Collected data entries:
= Beginning of Section =
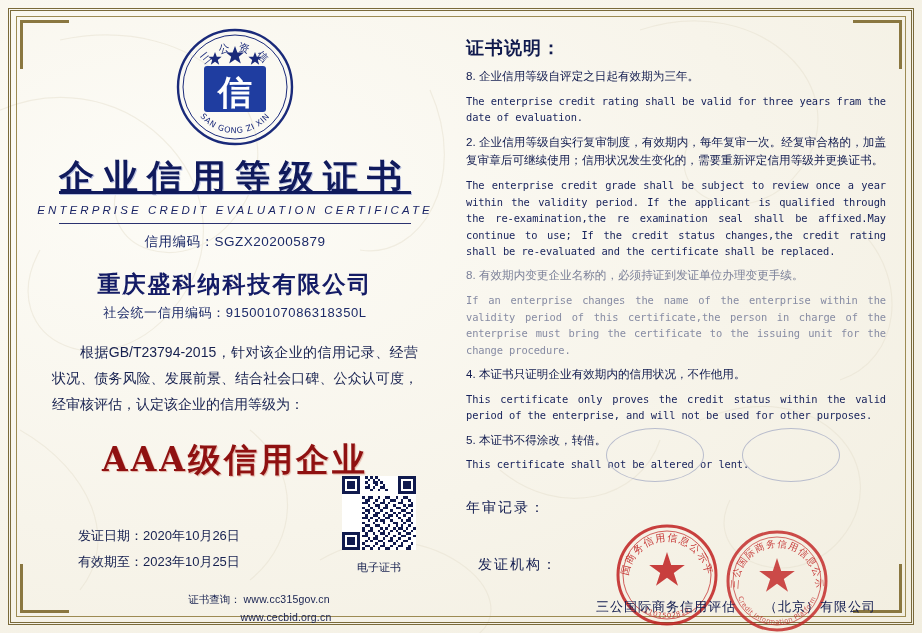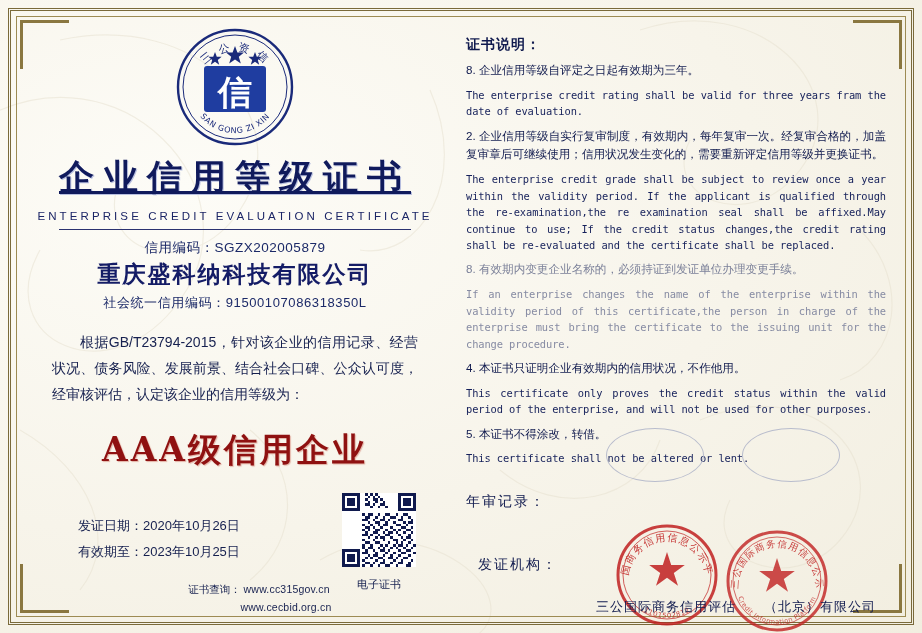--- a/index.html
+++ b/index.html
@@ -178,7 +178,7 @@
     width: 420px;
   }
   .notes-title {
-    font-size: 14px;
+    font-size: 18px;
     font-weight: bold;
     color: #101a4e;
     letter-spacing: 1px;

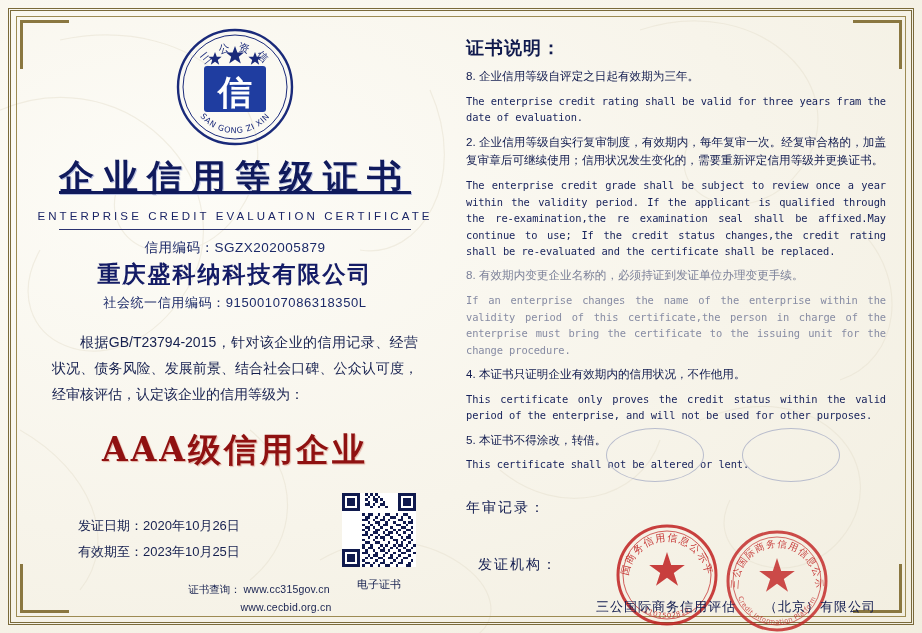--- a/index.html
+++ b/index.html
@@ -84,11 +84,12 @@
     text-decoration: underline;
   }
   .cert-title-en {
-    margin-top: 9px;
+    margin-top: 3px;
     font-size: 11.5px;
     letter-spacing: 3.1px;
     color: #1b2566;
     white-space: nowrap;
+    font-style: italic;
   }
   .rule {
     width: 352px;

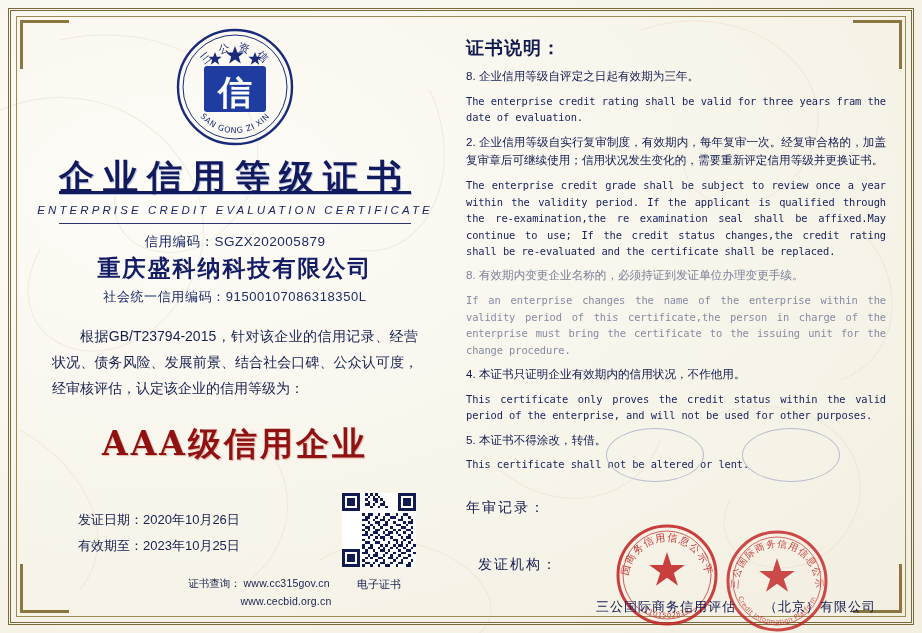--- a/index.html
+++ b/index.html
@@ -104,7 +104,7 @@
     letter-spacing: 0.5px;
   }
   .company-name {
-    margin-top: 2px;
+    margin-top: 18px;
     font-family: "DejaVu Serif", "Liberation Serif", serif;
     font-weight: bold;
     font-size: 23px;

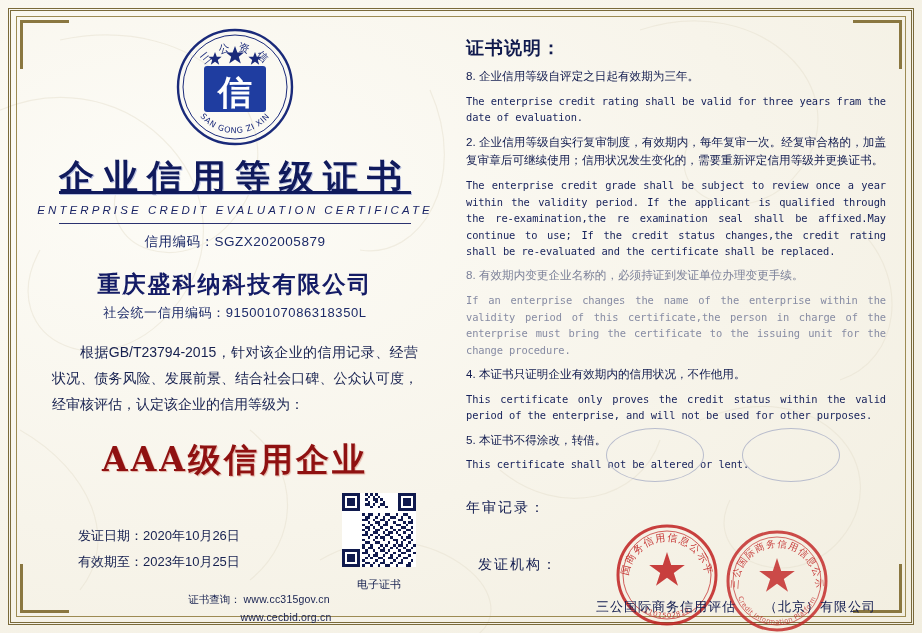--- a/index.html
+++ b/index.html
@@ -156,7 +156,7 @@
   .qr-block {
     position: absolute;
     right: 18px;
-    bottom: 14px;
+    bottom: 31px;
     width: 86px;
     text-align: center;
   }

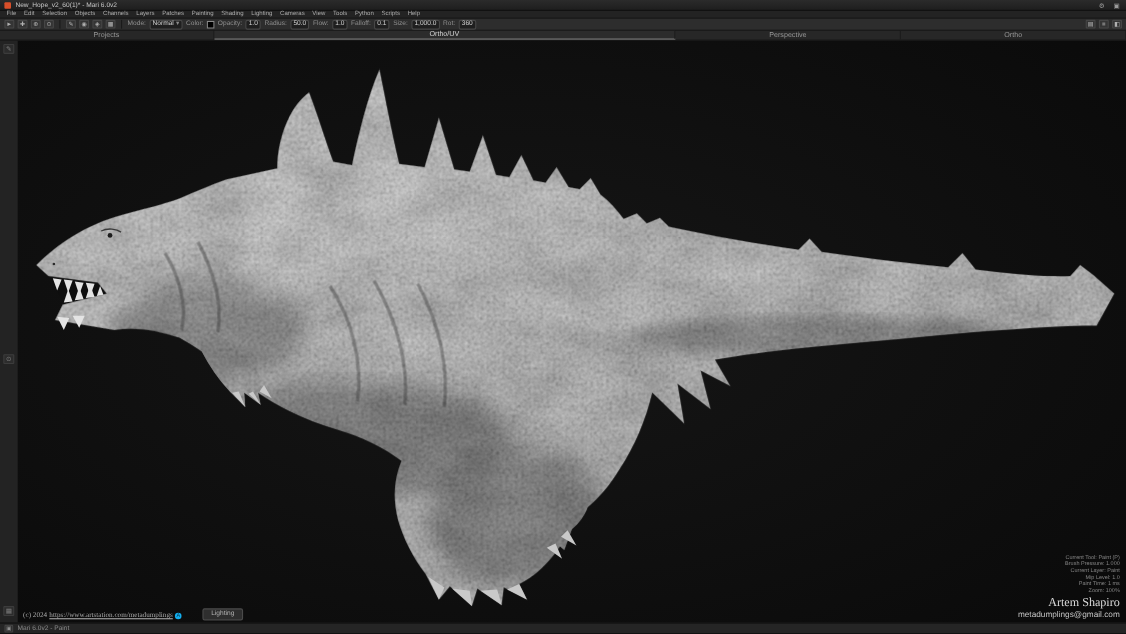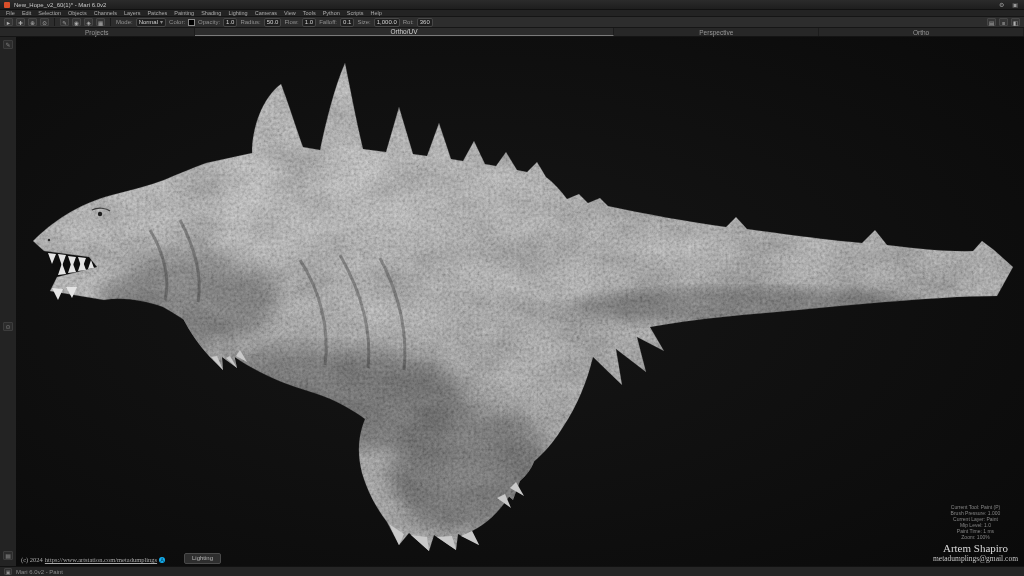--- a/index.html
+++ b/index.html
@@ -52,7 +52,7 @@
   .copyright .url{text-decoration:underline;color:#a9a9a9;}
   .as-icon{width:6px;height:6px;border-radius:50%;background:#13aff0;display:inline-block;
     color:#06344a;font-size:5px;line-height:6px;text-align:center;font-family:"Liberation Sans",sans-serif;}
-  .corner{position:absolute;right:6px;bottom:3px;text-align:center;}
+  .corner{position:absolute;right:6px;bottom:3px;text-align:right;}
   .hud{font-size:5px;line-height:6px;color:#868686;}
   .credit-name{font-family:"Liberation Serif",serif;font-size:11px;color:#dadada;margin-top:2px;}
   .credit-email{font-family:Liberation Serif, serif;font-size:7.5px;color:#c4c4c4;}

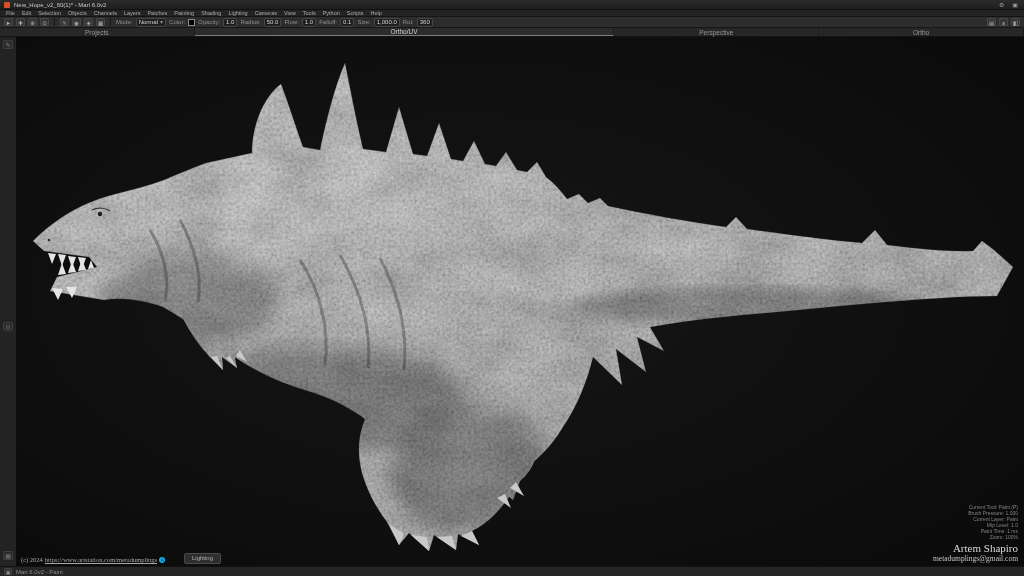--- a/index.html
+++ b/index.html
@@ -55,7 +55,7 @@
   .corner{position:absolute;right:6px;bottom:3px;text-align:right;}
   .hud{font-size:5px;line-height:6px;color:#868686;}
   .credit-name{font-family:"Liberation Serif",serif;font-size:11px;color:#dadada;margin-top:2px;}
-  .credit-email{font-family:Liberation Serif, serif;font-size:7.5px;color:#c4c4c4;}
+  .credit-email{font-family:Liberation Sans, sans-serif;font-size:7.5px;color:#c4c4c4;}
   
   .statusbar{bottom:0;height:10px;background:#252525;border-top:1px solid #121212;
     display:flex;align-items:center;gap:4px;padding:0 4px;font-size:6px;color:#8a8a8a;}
= End of Section =
• Problem requirements:
From the first line to the last, repeat the data above exactly and leave the pictures out.

• Exercise response:
--- a/index.html
+++ b/index.html
@@ -178,7 +178,7 @@
     width: 420px;
   }
   .notes-title {
-    font-size: 14px;
+    font-size: 18px;
     font-weight: bold;
     color: #101a4e;
     letter-spacing: 1px;

--- a/index.html
+++ b/index.html
@@ -84,11 +84,12 @@
     text-decoration: underline;
   }
   .cert-title-en {
-    margin-top: 9px;
+    margin-top: 3px;
     font-size: 11.5px;
     letter-spacing: 3.1px;
     color: #1b2566;
     white-space: nowrap;
+    font-style: italic;
   }
   .rule {
     width: 352px;

--- a/index.html
+++ b/index.html
@@ -104,7 +104,7 @@
     letter-spacing: 0.5px;
   }
   .company-name {
-    margin-top: 2px;
+    margin-top: 18px;
     font-family: "DejaVu Serif", "Liberation Serif", serif;
     font-weight: bold;
     font-size: 23px;

--- a/index.html
+++ b/index.html
@@ -156,7 +156,7 @@
   .qr-block {
     position: absolute;
     right: 18px;
-    bottom: 14px;
+    bottom: 31px;
     width: 86px;
     text-align: center;
   }

--- a/index.html
+++ b/index.html
@@ -52,7 +52,7 @@
   .copyright .url{text-decoration:underline;color:#a9a9a9;}
   .as-icon{width:6px;height:6px;border-radius:50%;background:#13aff0;display:inline-block;
     color:#06344a;font-size:5px;line-height:6px;text-align:center;font-family:"Liberation Sans",sans-serif;}
-  .corner{position:absolute;right:6px;bottom:3px;text-align:center;}
+  .corner{position:absolute;right:6px;bottom:3px;text-align:right;}
   .hud{font-size:5px;line-height:6px;color:#868686;}
   .credit-name{font-family:"Liberation Serif",serif;font-size:11px;color:#dadada;margin-top:2px;}
   .credit-email{font-family:Liberation Serif, serif;font-size:7.5px;color:#c4c4c4;}

--- a/index.html
+++ b/index.html
@@ -55,7 +55,7 @@
   .corner{position:absolute;right:6px;bottom:3px;text-align:right;}
   .hud{font-size:5px;line-height:6px;color:#868686;}
   .credit-name{font-family:"Liberation Serif",serif;font-size:11px;color:#dadada;margin-top:2px;}
-  .credit-email{font-family:Liberation Serif, serif;font-size:7.5px;color:#c4c4c4;}
+  .credit-email{font-family:Liberation Sans, sans-serif;font-size:7.5px;color:#c4c4c4;}
   
   .statusbar{bottom:0;height:10px;background:#252525;border-top:1px solid #121212;
     display:flex;align-items:center;gap:4px;padding:0 4px;font-size:6px;color:#8a8a8a;}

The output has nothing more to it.